Carla Hayden Becomes 1st Black Librarian of Congress

The first black, and first female, librarian of Congress was sworn in Sept. 14.

Carla Hayden in January 2015
Carla Hayden in January 2015 Dave Munch/Baltimore Sun/TNS via Getty Images

On Sept. 14, the Library of Congress made history as Carla Hayden became the first black—and first female—librarian of the world’s largest library, the GED Section reports. Hayden was sworn in by Chief Justice of the United States John Roberts.

“To be the first female librarian of Congress speaks to what Melvil Dewey said when he started the Library Association in 1876 and decided that women might be good for the profession because—and I love this quote—they had a high tolerance for pain and monotonous work, and that it was time to let women into the profession of librarianship because there was a lot of work to be done,” Hayden said, according to the GED Section.

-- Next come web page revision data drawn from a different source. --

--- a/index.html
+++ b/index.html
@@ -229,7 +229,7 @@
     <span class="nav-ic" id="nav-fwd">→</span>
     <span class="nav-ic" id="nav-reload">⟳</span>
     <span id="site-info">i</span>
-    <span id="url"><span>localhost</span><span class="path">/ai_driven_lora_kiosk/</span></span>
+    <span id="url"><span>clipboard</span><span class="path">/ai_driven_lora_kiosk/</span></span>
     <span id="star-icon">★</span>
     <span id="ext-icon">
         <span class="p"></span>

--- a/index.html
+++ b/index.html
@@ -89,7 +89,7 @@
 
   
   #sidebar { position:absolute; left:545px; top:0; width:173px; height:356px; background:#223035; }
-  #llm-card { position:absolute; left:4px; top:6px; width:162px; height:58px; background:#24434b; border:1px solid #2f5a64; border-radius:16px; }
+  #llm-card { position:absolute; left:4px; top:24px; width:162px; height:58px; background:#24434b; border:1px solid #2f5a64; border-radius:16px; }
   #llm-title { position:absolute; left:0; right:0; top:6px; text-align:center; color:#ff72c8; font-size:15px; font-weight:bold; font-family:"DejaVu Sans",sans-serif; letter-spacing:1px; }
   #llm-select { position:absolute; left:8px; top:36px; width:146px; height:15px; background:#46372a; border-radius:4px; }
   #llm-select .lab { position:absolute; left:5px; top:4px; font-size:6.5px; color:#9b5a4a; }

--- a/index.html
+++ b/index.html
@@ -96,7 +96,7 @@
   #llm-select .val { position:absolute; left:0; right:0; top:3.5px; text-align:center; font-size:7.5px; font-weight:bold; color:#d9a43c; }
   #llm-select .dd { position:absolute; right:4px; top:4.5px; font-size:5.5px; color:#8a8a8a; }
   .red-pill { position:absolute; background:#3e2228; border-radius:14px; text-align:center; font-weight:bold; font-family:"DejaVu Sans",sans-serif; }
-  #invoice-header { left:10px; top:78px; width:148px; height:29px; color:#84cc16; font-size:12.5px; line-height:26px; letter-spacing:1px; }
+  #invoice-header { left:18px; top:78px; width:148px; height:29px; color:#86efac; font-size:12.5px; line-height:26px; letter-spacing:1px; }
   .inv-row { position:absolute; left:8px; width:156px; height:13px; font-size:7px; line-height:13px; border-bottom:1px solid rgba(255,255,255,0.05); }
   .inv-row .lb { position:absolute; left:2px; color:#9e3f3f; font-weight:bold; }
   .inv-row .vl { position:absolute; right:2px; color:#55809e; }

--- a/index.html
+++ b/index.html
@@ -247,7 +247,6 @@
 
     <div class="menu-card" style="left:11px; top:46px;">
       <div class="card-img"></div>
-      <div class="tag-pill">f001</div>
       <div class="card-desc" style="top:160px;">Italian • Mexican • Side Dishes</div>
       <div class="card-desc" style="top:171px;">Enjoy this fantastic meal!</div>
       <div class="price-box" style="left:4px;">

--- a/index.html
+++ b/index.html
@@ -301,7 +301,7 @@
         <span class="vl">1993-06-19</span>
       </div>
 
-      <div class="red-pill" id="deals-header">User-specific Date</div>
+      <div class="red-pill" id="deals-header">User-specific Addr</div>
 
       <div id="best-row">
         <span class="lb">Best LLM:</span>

Hayden was nominated for the position in February by President Barack Obama but was not confirmed for the role until July after being stalled in the Senate. The final vote for confirmation was 74-18, the GED Section reports.

“Michelle and I have known Dr. Carla Hayden for a long time, since her days working at the Chicago Public Library,” Obama said when she was nominated. “And I am proud to nominate her to lead our nation’s oldest federal institution as our 14th librarian of Congress.”